[Modification records]
------

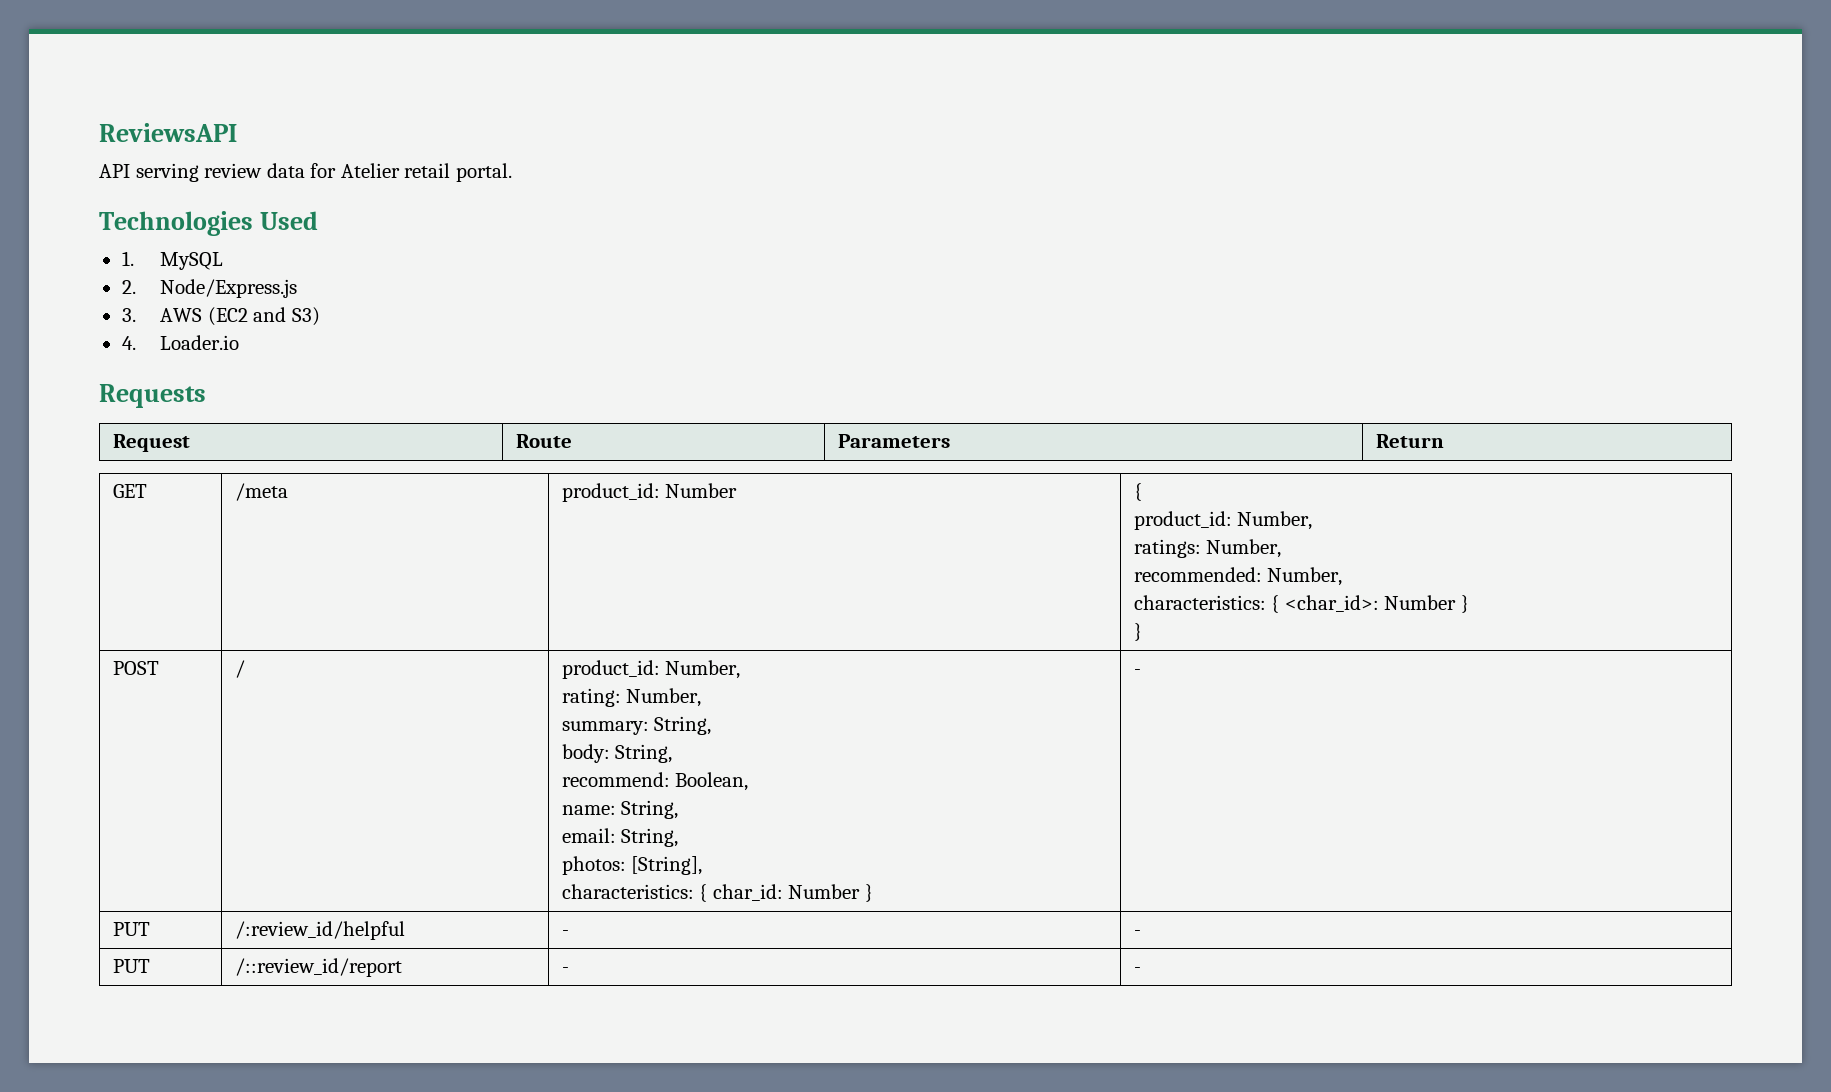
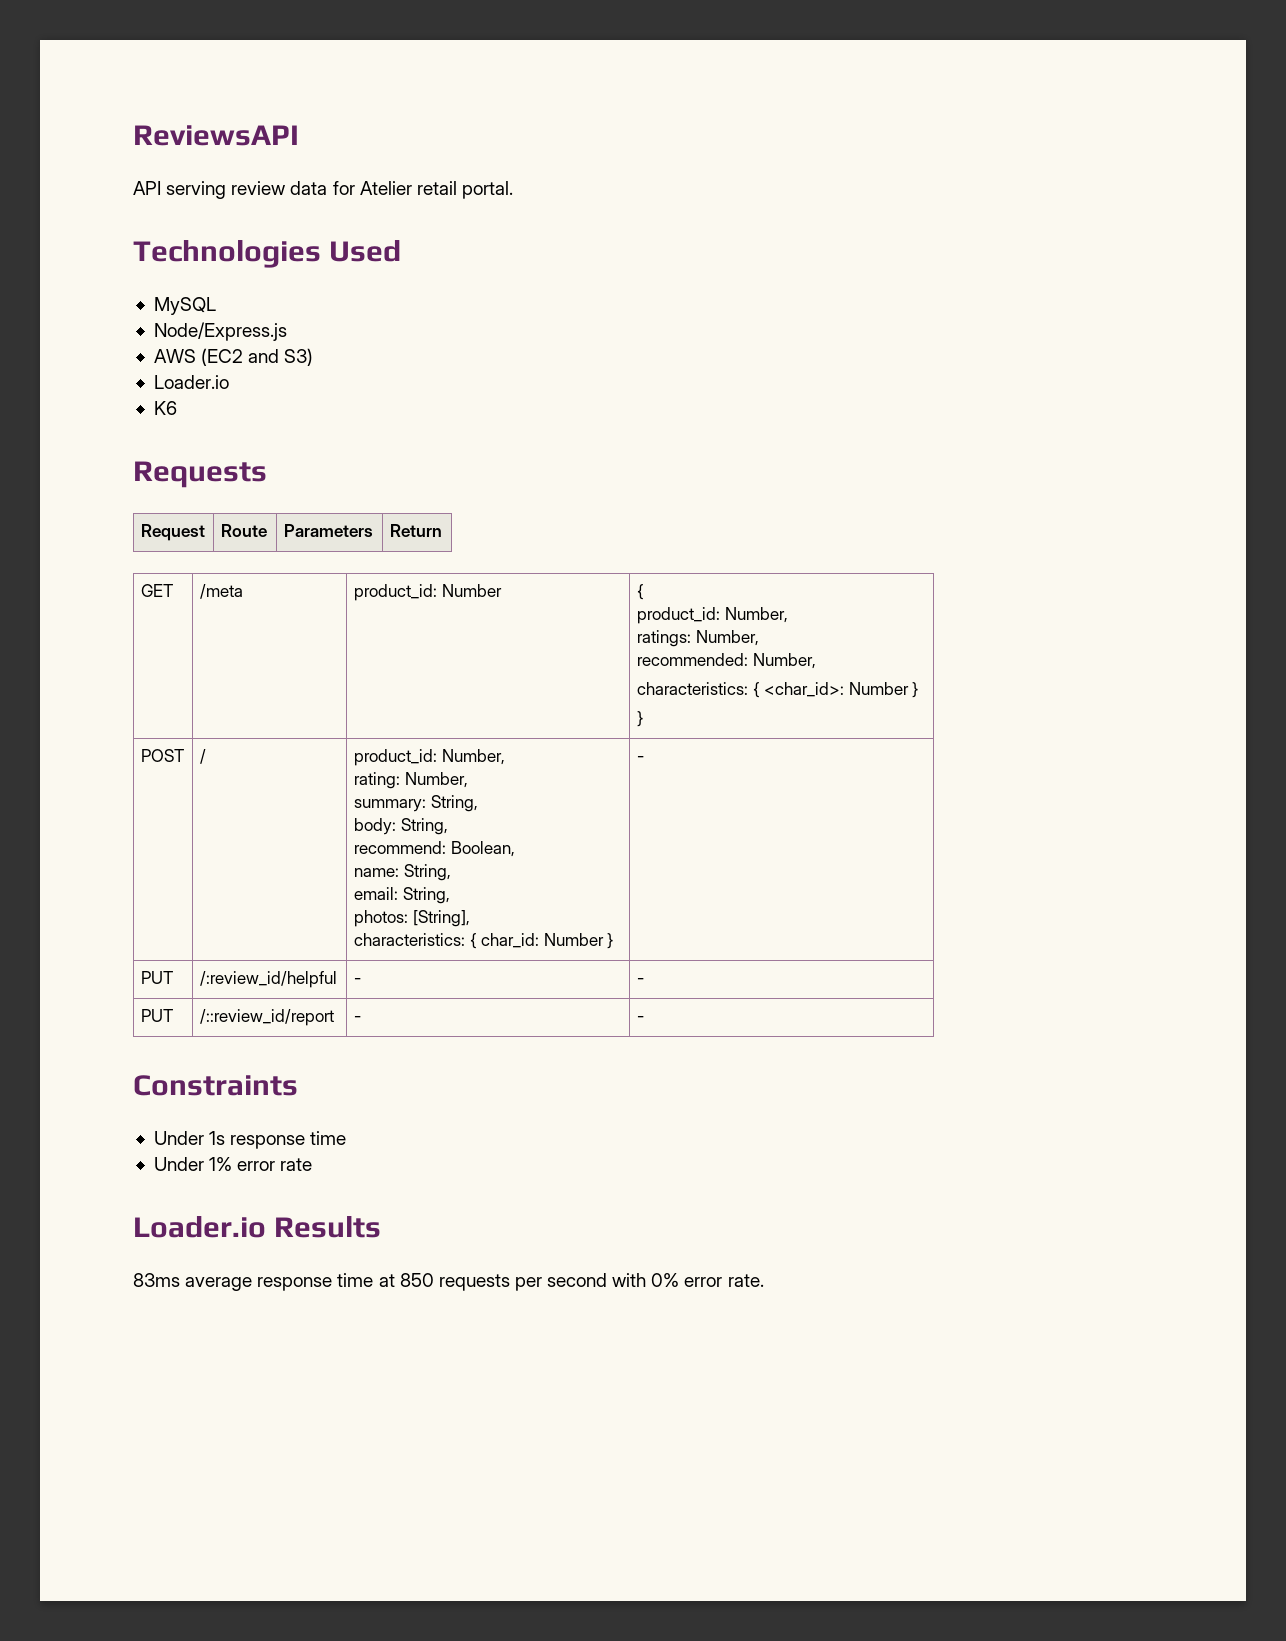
- 1. MySQL
+ MySQL
- 2. Node/Express.js
+ Node/Express.js
- 3. AWS (EC2 and S3)
- 4. Loader.io
+ AWS (EC2 and S3)
+ Loader.io
+ K6
+ Constraints
+ Under 1s response time
+ Under 1% error rate
+ Loader.io Results
+ 83ms average response time at 850 requests per second with 0% error rate.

------

• ASSIGNMENT: Above are the records; copy each line from them that includes the string "rate".

• RESULT OF THIS TASK:
+ Under 1% error rate
+ 83ms average response time at 850 requests per second with 0% error rate.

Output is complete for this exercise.